The combination of these 2 files is normally the "default"/"standard" in Docker Compose, so, there's no need to add extra tricks defining which Docker Compose files to use and separator in the .env
. It should also be more familiar to developers already working with Docker Compose.
All the environment files are now in a single .env
file, and it is used internally by docker-compose.yml
to inject those configs.
Some configs also read extra overrides or defaults from environment variables. Notably, the traefik-public
external network used for deployment is overridden by docker-compose.override.yml
for local development and by the tests, to make it non-external. That allows using the same file docker-compose.yml
as the base for everything, including deployment and local development, without having to add extra Docker Compose files to enable or disable depending on the case.

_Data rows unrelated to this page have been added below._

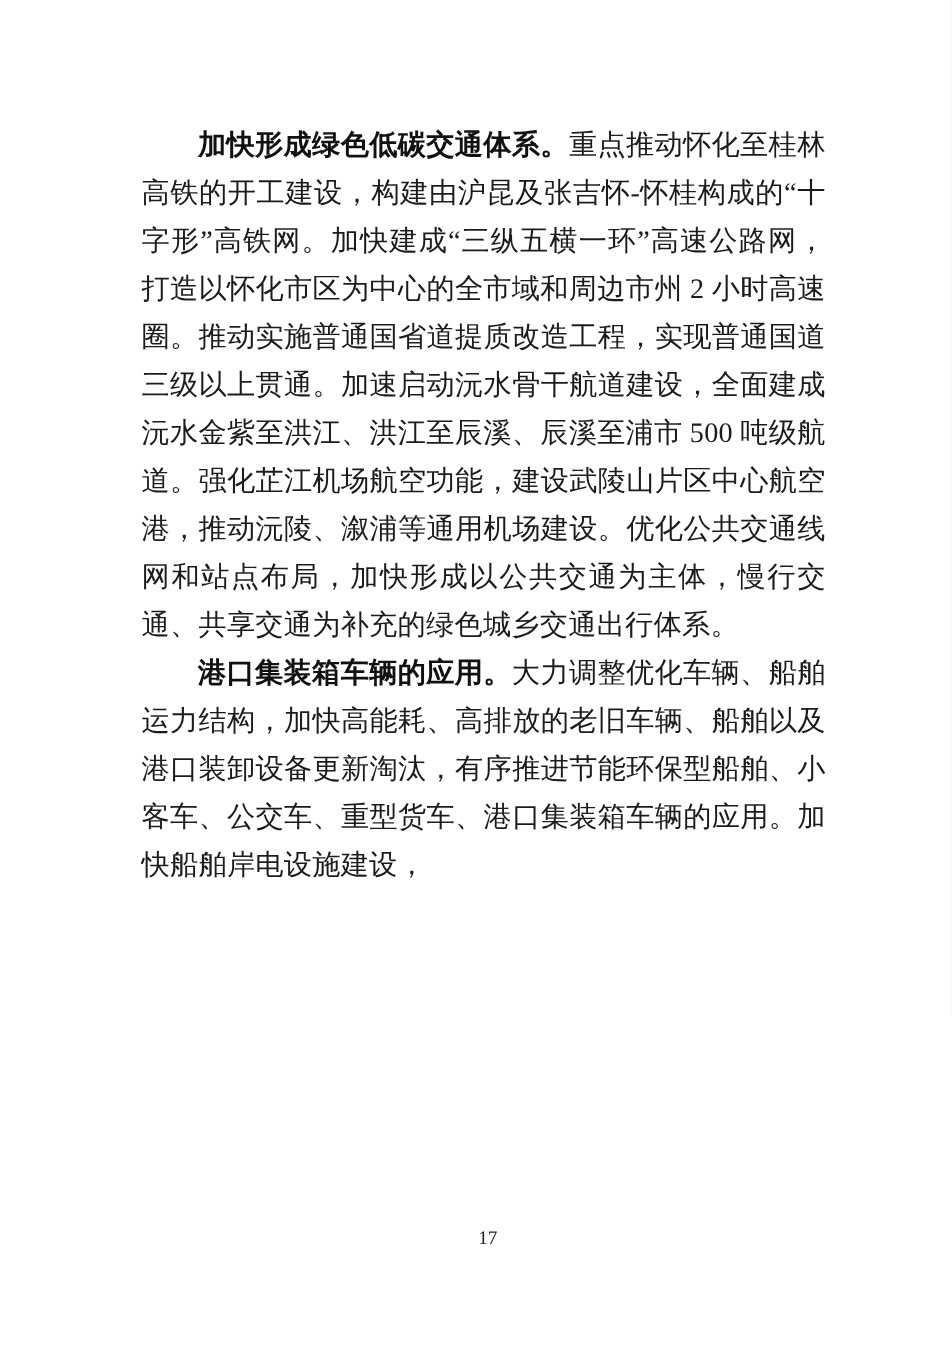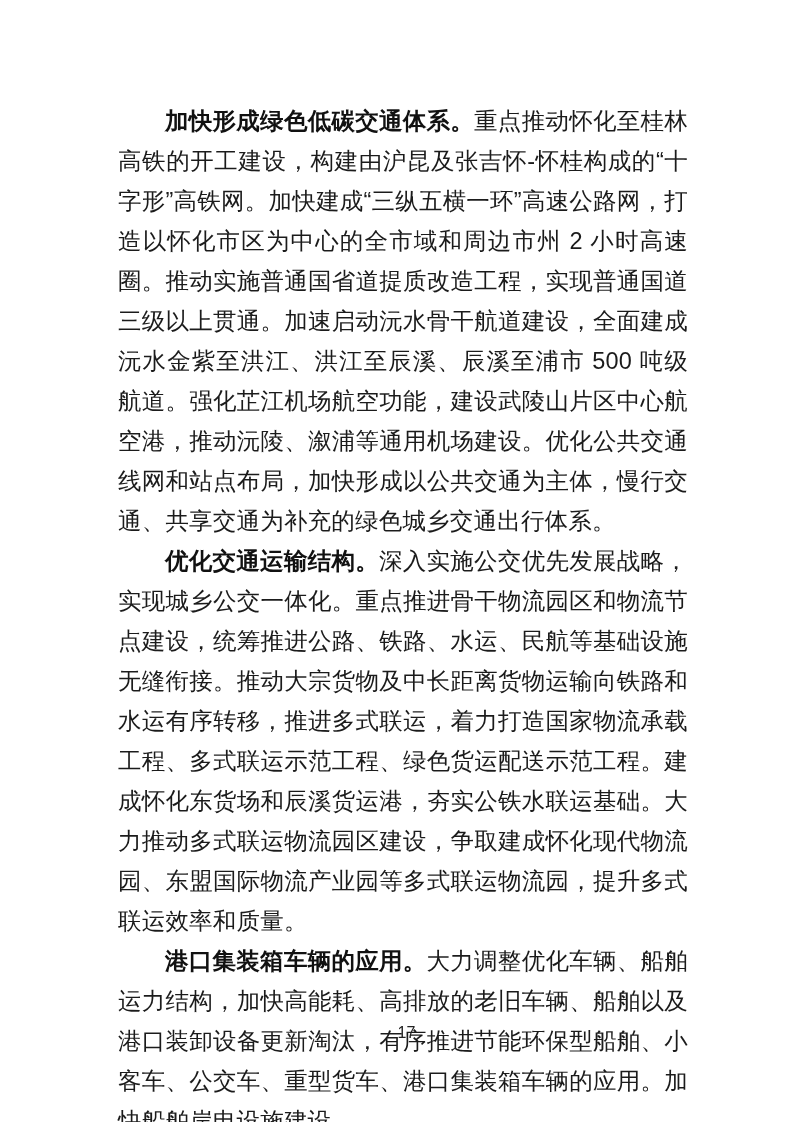--- a/index.html
+++ b/index.html
@@ -9,21 +9,21 @@
     height: 1122px;
     background: #f2f2f2;
   }
 
   .page {
     position: relative;
     width: 793px;
     height: 1122px;
     background: #ffffff;
     overflow: hidden;
-    font-family: Liberation Sans, sans-serif;
+    font-family: Liberation Serif, serif;
     color: #1b1b1b;
   }
 
   .text-block {
     position: absolute;
     left: 118px;
     top: 101px;
     width: 570px;
     font-size: 23.5px;
     line-height: 40px;
@@ -60,23 +60,20 @@
 <body>
 
 <div class="page">
 
   <div class="text-block">
 
     <p class="para">
       <span class="para-heading">加快形成绿色低碳交通体系。</span><span class="para-body">重点推动怀化至桂林高铁的开工建设，构建由沪昆及张吉怀-怀桂构成的“十字形”高铁网。加快建成“三纵五横一环”高速公路网，打造以怀化市区为中心的全市域和周边市州 2 小时高速圈。推动实施普通国省道提质改造工程，实现普通国道三级以上贯通。加速启动沅水骨干航道建设，全面建成沅水金紫至洪江、洪江至辰溪、辰溪至浦市 500 吨级航道。强化芷江机场航空功能，建设武陵山片区中心航空港，推动沅陵、溆浦等通用机场建设。优化公共交通线网和站点布局，加快形成以公共交通为主体，慢行交通、共享交通为补充的绿色城乡交通出行体系。</span>
     </p>
 
-    <p class="para">
-      <span class="para-heading">优化交通运输结构。</span><span class="para-body">深入实施公交优先发展战略，实现城乡公交一体化。重点推进骨干物流园区和物流节点建设，统筹推进公路、铁路、水运、民航等基础设施无缝衔接。推动大宗货物及中长距离货物运输向铁路和水运有序转移，推进多式联运，着力打造国家物流承载工程、多式联运示范工程、绿色货运配送示范工程。建成怀化东货场和辰溪货运港，夯实公铁水联运基础。大力推动多式联运物流园区建设，争取建成怀化现代物流园、东盟国际物流产业园等多式联运物流园，提升多式联运效率和质量。</span>
-    </p>
 
     <p class="para">
       <span class="para-heading">港口集装箱车辆的应用。</span><span class="para-body">大力调整优化车辆、船舶运力结构，加快高能耗、高排放的老旧车辆、船舶以及港口装卸设备更新淘汰，有序推进节能环保型船舶、小客车、公交车、重型货车、港口集装箱车辆的应用。加快船舶岸电设施建设，</span>
     </p>
 
   </div>
 
   <div class="page-footer">17</div>
 
 </div>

The tests are now run by the same container backend
. So, the backend-tests
container, Dockerfile, etc. are no longer needed :fire: . This is the first step before using the TestingClient
and adding coverage to the backend :rocket:
The generated README is also updated according to all the changes. Including the setup with Poetry, etc.
Of course, the idea is just to keep it as simple and understandable as possible, so that it's easy to get started with, even for non-experts, but it should be easy to customize and add all the extra tools on top that each project might need.
There's a new CONTRIBUTING.md
guide explaining the utility scripts to contribute to this project generator itself :memo: :nerd_face:
I finally found a way to simplify the local development of the project generator itself, so it should be easier to iterate on it.
As a side note, I'll stop trying to keep the Full Stack FastAPI Couchbase project in sync and updated (more details on that project), which will allow me to focus the little time I have available to this generator for now. :tada:
Waaaoh. I didn't expect such an impact from the docker-compose optimisation. Dropping the backend-test container is a great news. I can't wait to use again the coverage tests π
Thanks again @tiangolo , you do a tremendous job of maintening fastAPI and all its siblings. Bravo !
Thanks @ebreton ! :rocket: :smile:
I think my original concern is solved now, and there was no need for any duplication in the end :tada:
So I'm gonna close this issue now. :coffee:
Currently, there are several (I think too many) Docker Compose files.
I separate it that way to avoid all possible duplication of configurations for each environment (e.g. local development, testing, deployment to staging, deployment to production).
By reducing the config duplication that way it's possible to update a setting in a single file and then it works everywhere else.
That prevented having to keep all the configs in sync by hand. And it prevented spending time debugging "why it works on this environment but not on the other" just because one config was set in one file but not on the others.
But there are a lot of files.
I'm now thinking that there are just too many Docker Compose files.
I think it adds mental complexity, just trying to grasp the idea of what are the options and environments is already difficult.
It also means that there's not a single file that can be seen to have a general idea of the whole stack as it would be if each environment had its own single Docker Compose file with all the configurations.
Right now I'm considering merging all those Docker Compose files into a few, something like 3 or 4, at the expense of having duplication of configs in several of them and having to keep those configs in sync by hand.
What do you think?
@ebreton , @dmontagu , anyone else that sees this?